* [WHAT YOU NEED TO DO]:
Without any images, write the listing below out word for word.

* [SOURCE RECORDS]:
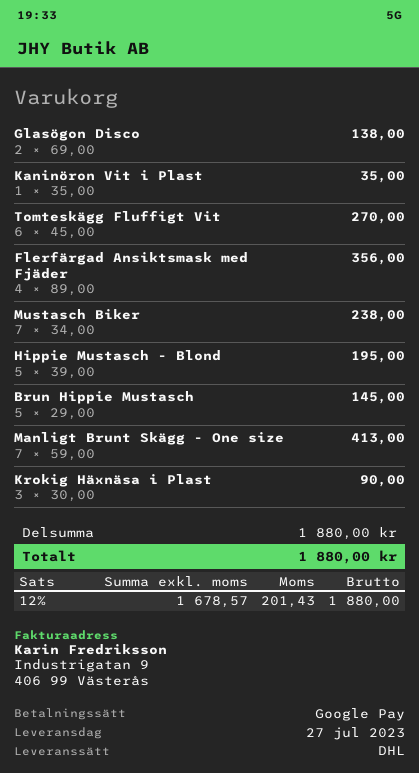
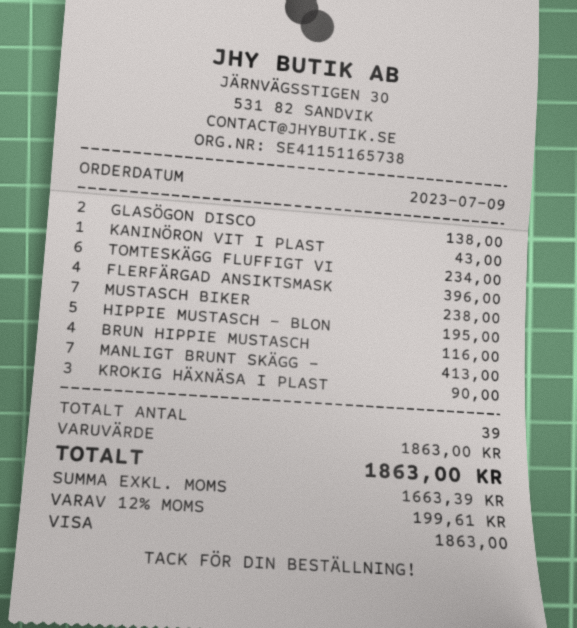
payment method: Google Pay -> Visa
Kaninöron Vit i Plast: 1 for 35.00 -> 1 for 43.00
Tomteskägg Fluffigt Vit: 6 for 270.00 -> 6 for 234.00
Flerfärgad Ansiktsmask med Fjäder: 4 for 356.00 -> 4 for 396.00
Brun Hippie Mustasch: 5 for 145.00 -> 4 for 116.00
subtotal: 1880.00 -> 1863.00
net: 1678.57 -> 1663.39
tax: 12% = 201.43 -> 12% = 199.61
total: 1880.00 -> 1863.00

* [COMPLETED TASK]:
payment method: Google Pay -> Visa
Kaninöron Vit i Plast: 1 for 35.00 -> 1 for 43.00
Tomteskägg Fluffigt Vit: 6 for 270.00 -> 6 for 234.00
Flerfärgad Ansiktsmask med Fjäder: 4 for 356.00 -> 4 for 396.00
Brun Hippie Mustasch: 5 for 145.00 -> 4 for 116.00
subtotal: 1880.00 -> 1863.00
net: 1678.57 -> 1663.39
tax: 12% = 201.43 -> 12% = 199.61
total: 1880.00 -> 1863.00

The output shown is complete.